Exercise aim:
Give the entries below again exactly. Their pictures are not needed.

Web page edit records
□ □ □

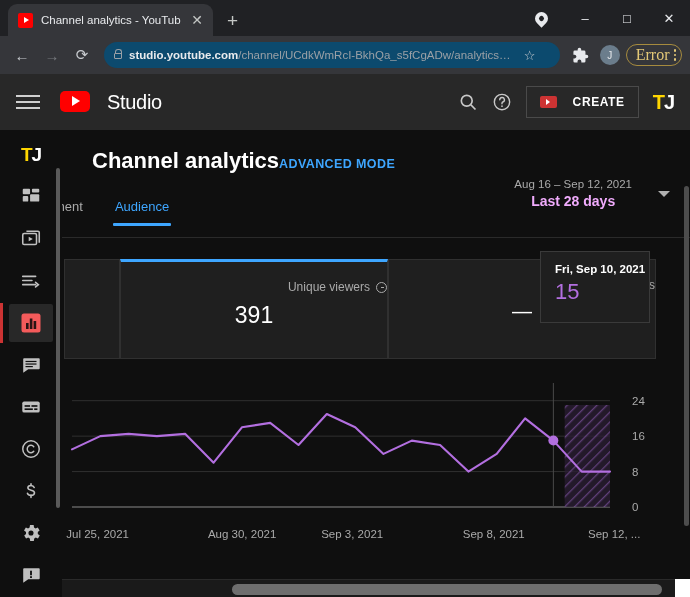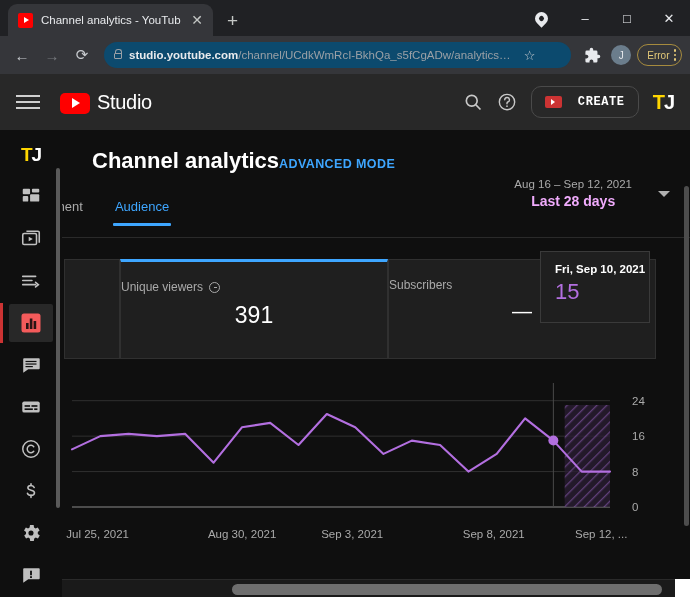--- a/index.html
+++ b/index.html
@@ -103,50 +103,50 @@
     width: 20px; height: 20px; border-radius: 50%;
     background: #6b7d8c; color: #e8eaed; font-size: 10px;
     display: flex; align-items: center; justify-content: center;
     flex: none; margin: 0 4px;
   }
   .errpill {
     display: flex; align-items: center; gap: 4px;
     border: 1px solid #a68b3e; border-radius: 13px;
     height: 22px; padding: 0 5px 0 9px; flex: none;
   }
-  .errpill span.lbl { color: #e3c877; font-size: 10px; }
+  .errpill span.lbl { color: #e3c877; font-size: 16px; font-family: Liberation Serif, serif; }
   .kebab { display: flex; flex-direction: column; gap: 2px; }
   .kebab i { width: 2.5px; height: 2.5px; border-radius: 50%; background: #e3c877; display:block; }
 
   
   .studio { height: 523px; background: #0f0f0f; position: relative; }
 
   .yt-header {
     height: 56px; background: #282828;
     display: flex; align-items: center; padding: 0 16px;
   }
   .hamburger { width: 24px; display: flex; flex-direction: column; gap: 4px; margin-right: 20px; }
   .hamburger i { height: 2px; background: #d0d0d0; display: block; }
-  .logo { display: flex; align-items: flex-end; gap: 7px; }
+  .logo { display: flex; align-items: flex-start; gap: 17px; }
   .logo-mark {
     width: 30px; height: 21px; background: #ff0000; border-radius: 5px;
     display: flex; align-items: center; justify-content: center;
   }
   .logo-mark::after {
     content: ""; width: 0; height: 0; border-left: 8px solid #fff;
     border-top: 5px solid transparent; border-bottom: 5px solid transparent;
     margin-left: 2px;
   }
   .logo-text { color: #fff; font-size: 20px; letter-spacing: -0.3px; }
   .hdr-right { margin-left: auto; display: flex; align-items: center; gap: 14px; }
   .ico-btn { color: #c8c8c8; display: flex; align-items: center; justify-content: center; }
   .create-btn {
     display: flex; align-items: center; gap: 16px;
-    border: 1px solid #4a4a4a; border-radius: 10px;
-    height: 32px; padding: 0 13px; font-family: Liberation Mono, monospace;
+    border: 1px solid #4a4a4a; border-radius: 0;
+    height: 32px; padding: 0 13px;
   }
   .create-btn .cam {
     width: 17px; height: 12px; background: #cc3333; border-radius: 2px;
     position: relative; display:flex; align-items:center; justify-content:center;
   }
   .create-btn .cam::after {
     content:""; width:0; height:0; border-left:4px solid #fff;
     border-top:3px solid transparent; border-bottom:3px solid transparent;
   }
   .create-btn span.lbl { color: #fff; font-size: 12px; font-weight: 700; letter-spacing: .6px; }
@@ -215,21 +215,21 @@
   .cards { position: absolute; top: 129px; left: 0; right: 0; height: 100px; display: flex; }
   .card {
     background: #1f1f1f; border: 1px solid #303030; height: 100px; position: relative;
   }
   .card.partial { width: 56px; margin-left: 2px; }
   .card.main { width: 268px; border-top: 3px solid #3ea6ff; }
   .card.second { width: 268px; }
   .card-label {
     color: #aaaaaa; font-size: 12px; text-align: center;
     margin-top: 18px; display: flex; align-items: center;
-    justify-content: flex-start; gap: 6px;
+    justify-content: flex-end; gap: 6px;
   }
   .clock-ico {
     width: 11px; height: 11px; border: 1.2px solid #aaa; border-radius: 50%;
     position: relative; display: inline-block;
   }
   .clock-ico::after {
     content: ""; position: absolute; width: 3px; height: 1.2px;
     background: #aaa; top: 4px; left: 4px;
   }
   .card-value { color: #ffffff; font-size: 23px; text-align: center; margin-top: 8px; }
@@ -498,21 +498,21 @@
                 <text x="570" y="29.714285714285722" fill="#aaaaaa" font-size="11.5" font-family="&quot;Liberation Sans&quot;, sans-serif">24</text>
               </g>
           </svg>
         </div>
 
         <div class="xlabels" id="xlabels">
             <span style="left: 4.31579px;">Jul 25, 2021</span>
             <span style="left: 145.895px;">Aug 30, 2021</span>
             <span style="left: 259.158px;">Sep 3, 2021</span>
             <span style="left: 400.737px;">Sep 8, 2021</span>
-            <span style="left: 513px;">Sep 12, ...</span>
+            <span style="left: 526px;">Sep 12, ...</span>
           </div>
 
         <div class="vscroll-right"></div>
         <div class="hscroll-track">
           <div class="hscroll-thumb"></div>
         </div>
         <div class="corner-box"></div>
       </div>
     </div>
   </div>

□ □ □

Answer to this task:
--- a/index.html
+++ b/index.html
@@ -103,50 +103,50 @@
     width: 20px; height: 20px; border-radius: 50%;
     background: #6b7d8c; color: #e8eaed; font-size: 10px;
     display: flex; align-items: center; justify-content: center;
     flex: none; margin: 0 4px;
   }
   .errpill {
     display: flex; align-items: center; gap: 4px;
     border: 1px solid #a68b3e; border-radius: 13px;
     height: 22px; padding: 0 5px 0 9px; flex: none;
   }
-  .errpill span.lbl { color: #e3c877; font-size: 10px; }
+  .errpill span.lbl { color: #e3c877; font-size: 16px; font-family: Liberation Serif, serif; }
   .kebab { display: flex; flex-direction: column; gap: 2px; }
   .kebab i { width: 2.5px; height: 2.5px; border-radius: 50%; background: #e3c877; display:block; }
 
   
   .studio { height: 523px; background: #0f0f0f; position: relative; }
 
   .yt-header {
     height: 56px; background: #282828;
     display: flex; align-items: center; padding: 0 16px;
   }
   .hamburger { width: 24px; display: flex; flex-direction: column; gap: 4px; margin-right: 20px; }
   .hamburger i { height: 2px; background: #d0d0d0; display: block; }
-  .logo { display: flex; align-items: flex-end; gap: 7px; }
+  .logo { display: flex; align-items: flex-start; gap: 17px; }
   .logo-mark {
     width: 30px; height: 21px; background: #ff0000; border-radius: 5px;
     display: flex; align-items: center; justify-content: center;
   }
   .logo-mark::after {
     content: ""; width: 0; height: 0; border-left: 8px solid #fff;
     border-top: 5px solid transparent; border-bottom: 5px solid transparent;
     margin-left: 2px;
   }
   .logo-text { color: #fff; font-size: 20px; letter-spacing: -0.3px; }
   .hdr-right { margin-left: auto; display: flex; align-items: center; gap: 14px; }
   .ico-btn { color: #c8c8c8; display: flex; align-items: center; justify-content: center; }
   .create-btn {
     display: flex; align-items: center; gap: 16px;
-    border: 1px solid #4a4a4a; border-radius: 10px;
-    height: 32px; padding: 0 13px; font-family: Liberation Mono, monospace;
+    border: 1px solid #4a4a4a; border-radius: 0;
+    height: 32px; padding: 0 13px;
   }
   .create-btn .cam {
     width: 17px; height: 12px; background: #cc3333; border-radius: 2px;
     position: relative; display:flex; align-items:center; justify-content:center;
   }
   .create-btn .cam::after {
     content:""; width:0; height:0; border-left:4px solid #fff;
     border-top:3px solid transparent; border-bottom:3px solid transparent;
   }
   .create-btn span.lbl { color: #fff; font-size: 12px; font-weight: 700; letter-spacing: .6px; }
@@ -215,21 +215,21 @@
   .cards { position: absolute; top: 129px; left: 0; right: 0; height: 100px; display: flex; }
   .card {
     background: #1f1f1f; border: 1px solid #303030; height: 100px; position: relative;
   }
   .card.partial { width: 56px; margin-left: 2px; }
   .card.main { width: 268px; border-top: 3px solid #3ea6ff; }
   .card.second { width: 268px; }
   .card-label {
     color: #aaaaaa; font-size: 12px; text-align: center;
     margin-top: 18px; display: flex; align-items: center;
-    justify-content: flex-start; gap: 6px;
+    justify-content: flex-end; gap: 6px;
   }
   .clock-ico {
     width: 11px; height: 11px; border: 1.2px solid #aaa; border-radius: 50%;
     position: relative; display: inline-block;
   }
   .clock-ico::after {
     content: ""; position: absolute; width: 3px; height: 1.2px;
     background: #aaa; top: 4px; left: 4px;
   }
   .card-value { color: #ffffff; font-size: 23px; text-align: center; margin-top: 8px; }
@@ -498,21 +498,21 @@
                 <text x="570" y="29.714285714285722" fill="#aaaaaa" font-size="11.5" font-family="&quot;Liberation Sans&quot;, sans-serif">24</text>
               </g>
           </svg>
         </div>
 
         <div class="xlabels" id="xlabels">
             <span style="left: 4.31579px;">Jul 25, 2021</span>
             <span style="left: 145.895px;">Aug 30, 2021</span>
             <span style="left: 259.158px;">Sep 3, 2021</span>
             <span style="left: 400.737px;">Sep 8, 2021</span>
-            <span style="left: 513px;">Sep 12, ...</span>
+            <span style="left: 526px;">Sep 12, ...</span>
           </div>
 
         <div class="vscroll-right"></div>
         <div class="hscroll-track">
           <div class="hscroll-thumb"></div>
         </div>
         <div class="corner-box"></div>
       </div>
     </div>
   </div>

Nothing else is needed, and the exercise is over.